WHAT THE TASK REQUIRES: Please output the entries below exactly as they are.

INPUT DATA:
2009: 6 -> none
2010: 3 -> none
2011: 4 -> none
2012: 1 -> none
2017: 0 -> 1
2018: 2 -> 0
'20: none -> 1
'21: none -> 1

RESPONSE FOR THIS EXERCISE:
2009: 6 -> none
2010: 3 -> none
2011: 4 -> none
2012: 1 -> none
2017: 0 -> 1
2018: 2 -> 0
'20: none -> 1
'21: none -> 1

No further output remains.